Let’s start with the first one. The allocation of fewer H-2B visas means that employers will have fewer low-wage workers from which to hire. Yes, that must be disappointing to the employers, because now they will have to raise their wages to attract workers who already live in the US. The populists on the left want higher wages, which is why they keep pushing to raise the minimum wage. The populists on the right want higher wages, which is why they keep pushing to limit foreign competition for US jobs. However, the populists on the right say they don’t want to raise the minimum wage because it will hurt small businesses, and the populists on the left say they don’t want to curb immigration because they empathize with the people driving wages down. Neither side can see the irony.

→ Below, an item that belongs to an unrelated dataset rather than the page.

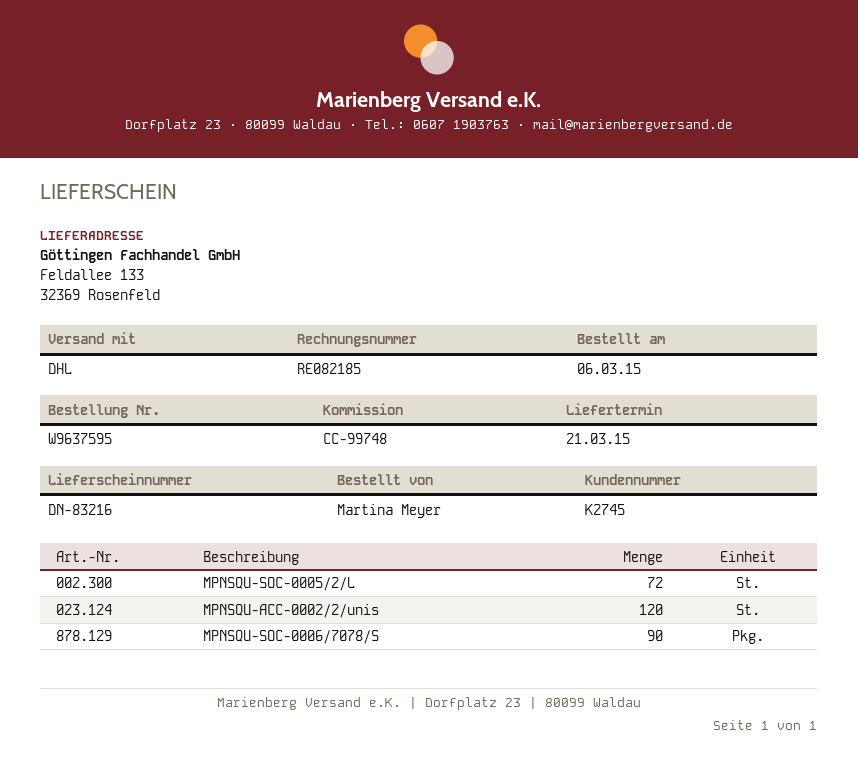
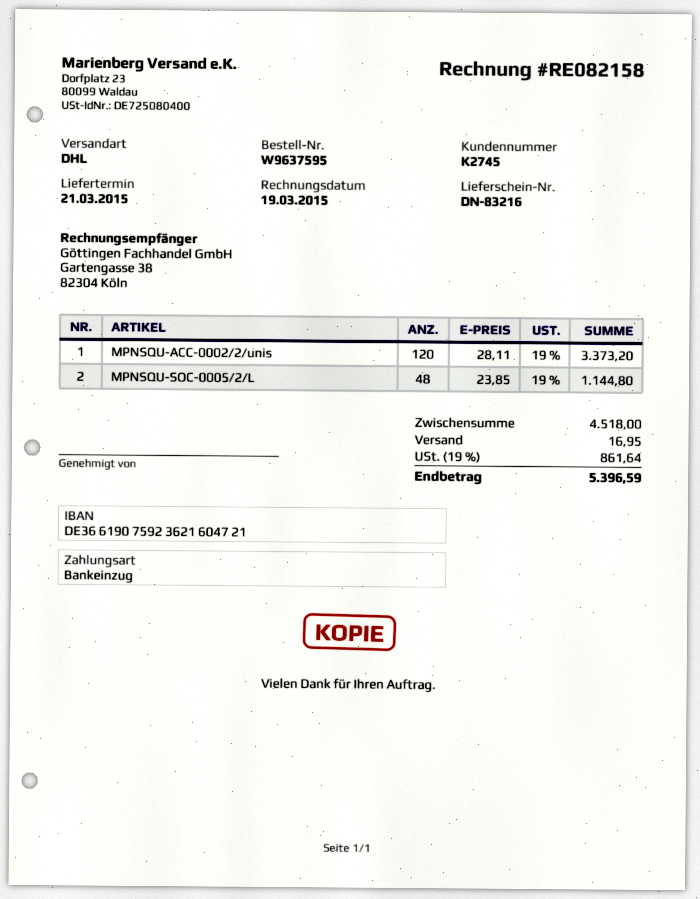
invoice number: RE082185 -> RE082158
MPNSQU-SOC-0005/2/L: 72 -> 48
MPNSQU-SOC-0006/7078/S: 90 -> none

The second article is so obvious, it’s almost ridiculous. Immigrants, especially illegal immigrants, using food stamps is exactly the sort of problem that the conservatives are up in arms about. From their perspective, cutting the use of food stamps for any reason is a positive, but especially among immigrants. If anything, conservatives will be surprised and delighted that these effects have begun so quickly and easily, with merely the looming threat of enforcement yielding results already.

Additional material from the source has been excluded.